Нравственное лидерство - страница 2



Ученик Платона Аристотель первый концептуально разработал идею великодушия. Для него великодушие и щедрость – это разные вещи. Аристотель говорит, что великодушен «тот, кто считает себя достойным великого, будучи в действительности достойным его»[3]. Аристотелевское великодушие связано с чувством собственного достоинства и величия. Великодушие – не инфантильная гордыня, а верное, хоть и высокое, видение самого себя.

В 44 году до н. э. римский философ Цицерон ввел латинский термин magnanimitas как эквивалент «великодушия-величия». «Великодушию-щедрости» более всего соответствует латинский термин generositas.

В средневековье итальянский философ Фома Аквинский использовал формулу Аристотеля, но придал ей новый смысл. Аристотель говорит, что великодушен тот, кто считает себя достойным великого; Фома же говорит, что великодушен тот, кто считает себя достойным совершить великое.

В итоге, великодушие как мы его понимаем в лидерстве – это 1) острое осознание своего собственного достоинства; 2) утверждение этого достоинства в конкретных, великих делах.
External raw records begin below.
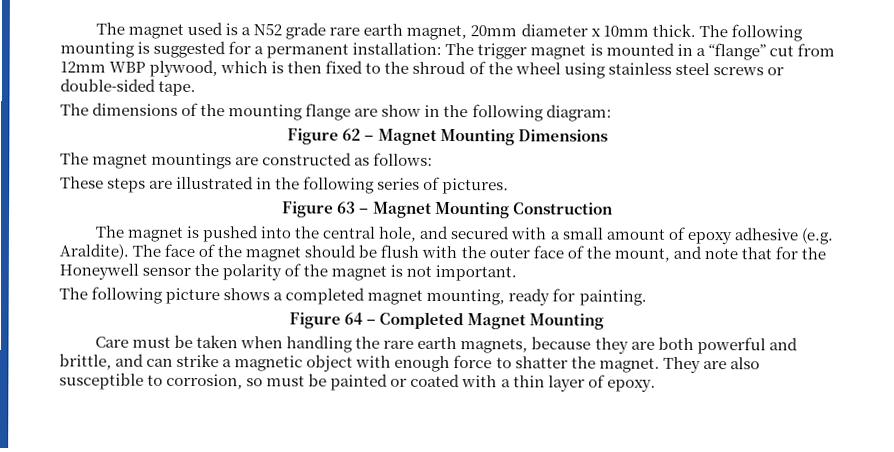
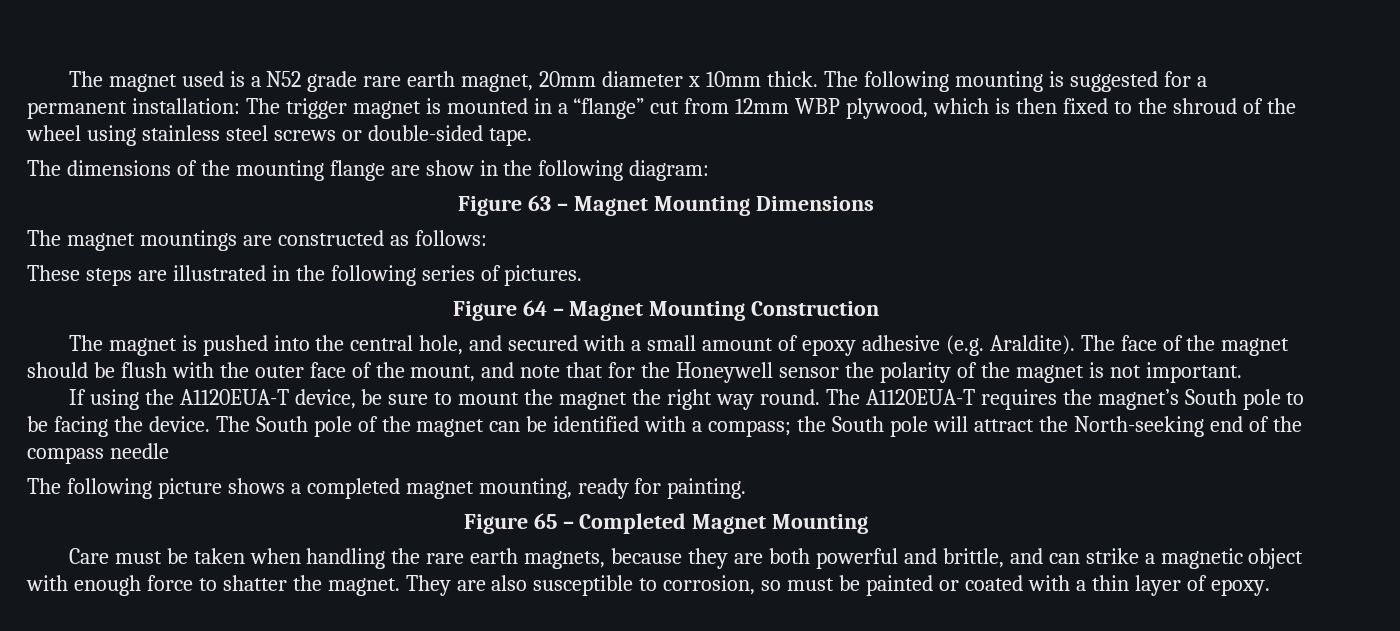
- Figure 62 – Magnet Mounting Dimensions
+ Figure 63 – Magnet Mounting Dimensions
- Figure 63 – Magnet Mounting Construction
+ Figure 64 – Magnet Mounting Construction
+ If using the A1120EUA-T device, be sure to mount the magnet the right way round. The A1120EUA-T requires the magnet’s South pole to be facing the device. The South pole of the magnet can be identified with a compass; the South pole will attract the North-seeking end of the compass needle
- Figure 64 – Completed Magnet Mounting
+ Figure 65 – Completed Magnet Mounting

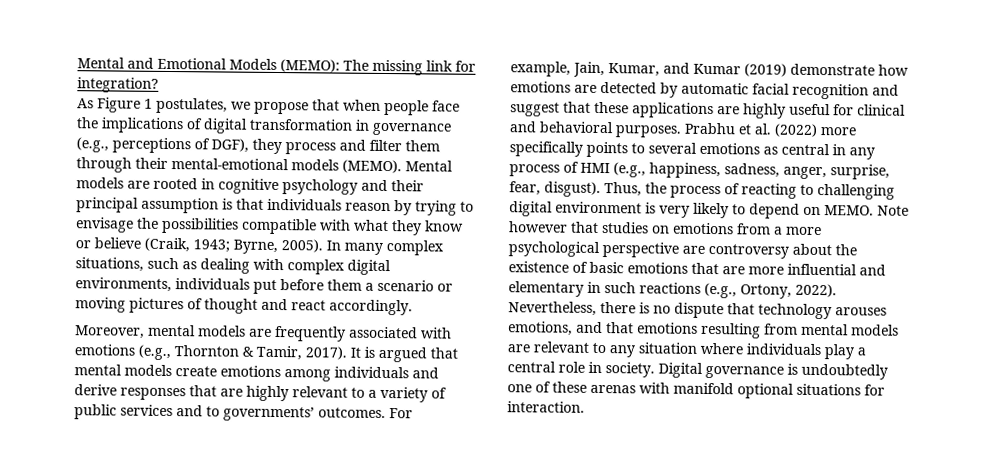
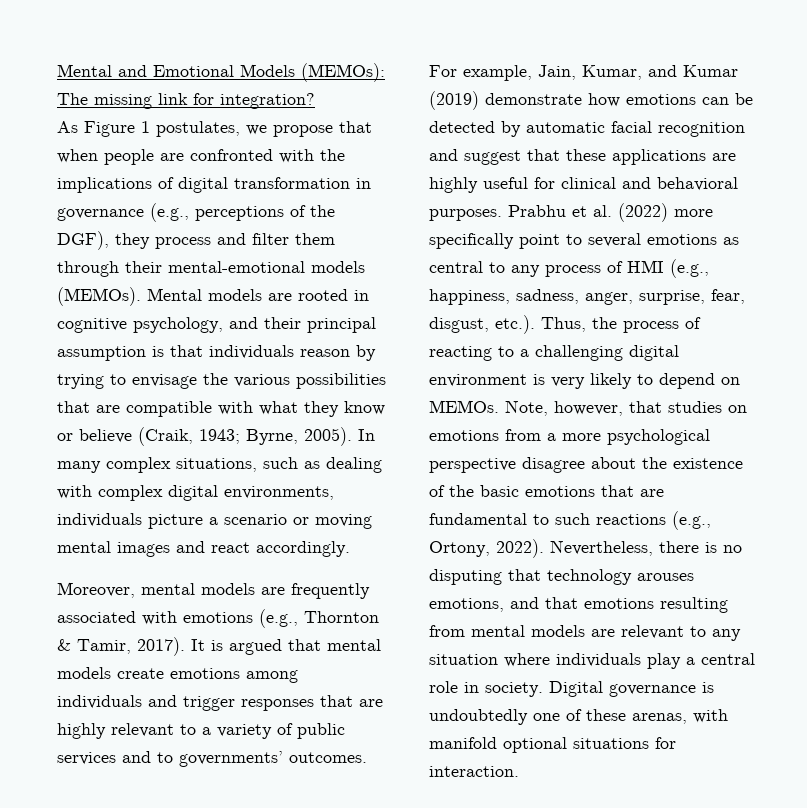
- Mental and Emotional Models (MEMO): The missing link for integration?
+ Mental and Emotional Models (MEMOs): The missing link for integration?
- As Figure 1 postulates, we propose that when people face the implications of digital transformation in governance (e.g., perceptions of DGF), they process and filter them through their mental-emotional models (MEMO).
+ As Figure 1 postulates, we propose that when people are confronted with the implications of digital transformation in governance (e.g., perceptions of the DGF), they process and filter them through their mental-emotional models (MEMOs).
- Mental models are rooted in cognitive psychology and their principal assumption is that individuals reason by trying to envisage the possibilities compatible with what they know or believe (Craik, 1943; Byrne, 2005).
+ Mental models are rooted in cognitive psychology, and their principal assumption is that individuals reason by trying to envisage the various possibilities that are compatible with what they know or believe (Craik, 1943; Byrne, 2005).
- In many complex situations, such as dealing with complex digital environments, individuals put before them a scenario or moving pictures of thought and react accordingly.
+ In many complex situations, such as dealing with complex digital environments, individuals picture a scenario or moving mental images and react accordingly.
- It is argued that mental models create emotions among individuals and derive responses that are highly relevant to a variety of public services and to governments’ outcomes.
+ It is argued that mental models create emotions among individuals and trigger responses that are highly relevant to a variety of public services and to governments’ outcomes.
- For example, Jain, Kumar, and Kumar (2019) demonstrate how emotions are detected by automatic facial recognition and suggest that these applications are highly useful for clinical and behavioral purposes.
+ For example, Jain, Kumar, and Kumar (2019) demonstrate how emotions can be detected by automatic facial recognition and suggest that these applications are highly useful for clinical and behavioral purposes.
- Prabhu et al. (2022) more specifically points to several emotions as central in any process of HMI (e.g., happiness, sadness, anger, surprise, fear, disgust). Thus, the process of reacting to challenging digital environment is very likely to depend on MEMO. Note however that studies on emotions from a more psychological perspective are controversy about the existence of basic emotions that are more influential and elementary in such reactions (e.g., Ortony, 2022).
+ Prabhu et al. (2022) more specifically point to several emotions as central to any process of HMI (e.g., happiness, sadness, anger, surprise, fear, disgust, etc.). Thus, the process of reacting to a challenging digital environment is very likely to depend on MEMOs. Note, however, that studies on emotions from a more psychological perspective disagree about the existence of the basic emotions that are fundamental to such reactions (e.g., Ortony, 2022).
- Nevertheless, there is no dispute that technology arouses emotions, and that emotions resulting from mental models are relevant to any situation where individuals play a central role in society.
+ Nevertheless, there is no disputing that technology arouses emotions, and that emotions resulting from mental models are relevant to any situation where individuals play a central role in society.
- Digital governance is undoubtedly one of these arenas with manifold optional situations for interaction.
+ Digital governance is undoubtedly one of these arenas, with manifold optional situations for interaction.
В XX-м веке крупнейший образец великодушия – Александр Исаевич Солженицын. Солженицын – писатель и обличитель лжи. В июле 1945 года на фронте в Восточной Пруссии он был арестован за резкие антисталинские высказывания в письмах к другу детства. Был осужден на восемь лет исправительно-трудовых лагерей. Вскоре после ареста Солженицын понял смысл и масштаб своей миссии: стать могучим, универсальным голосом десятков миллионов людей, ставших жертвами коммунизма: «Все напечатаю! Всё выговорю! Весь заряд, накопленный от любянских боксов через степлаговские зимние разводы, за всех удушенных, расстрелянных, изголоданных и замерзших!»[4] Солженицын понял, что ему придется провозглашать истину до тех пор, «пока теленок шею свернет о дуб, или пока дуб затрещит и свалится. Случай невероятный, но я очень его допускаю»[5]. Писатель, поставивший себе такую цель, в такое время и в такой стране, – это было для России и для всего человечества величайшим знаком надежды. Русская поэтесса Ольга Седакова, читавшая Солженицына в самиздате, утверждает: «Этим новым знанием (знанием о «размахе» зла, вызванного коммунизмом), которое могло бы убить неготового человека, сообщение Солженицына никак не исчерпывалось. Оно говорило – самим своим существованием, самим ритмом рассказа – другое: оно давало нам со всей очевидностью пережить, что даже такое зло, во всем своем всеоружии, не всесильно! Вот, что поражало больше всего. Один человек – и вся эта почти космическая машина лжи, тупости, жестокости, уничтожения, заметания всех следов. Вот это поединок. Такое бывает раз в тысячу лет. И в каждой фразе мы слышали, на чьей стороне победа. Победа не триумфаторская, какие только и знал этот режим, – я бы сказала: Пасхальная победа, прошедшая через смерть к воскресению. В повествовании “Архипелага” воскресали люди, превращенные в лагерную пыль, воскресала страна, воскресала правда. ‹…› Эту взрывающую мирозданье силу воскресения никто, вероятно, так передать не мог. Воскресение правды в человеке – и правды о человеке – из полной невозможности того, чтобы это случилось»[6].


Великодушие Солженицына многогранно:

• Уникальное чувство миссии. «Я хотел стать памятью народа, который постигла большая беда». (Александр Солженицын)

• Острое чувство собственного достоинства.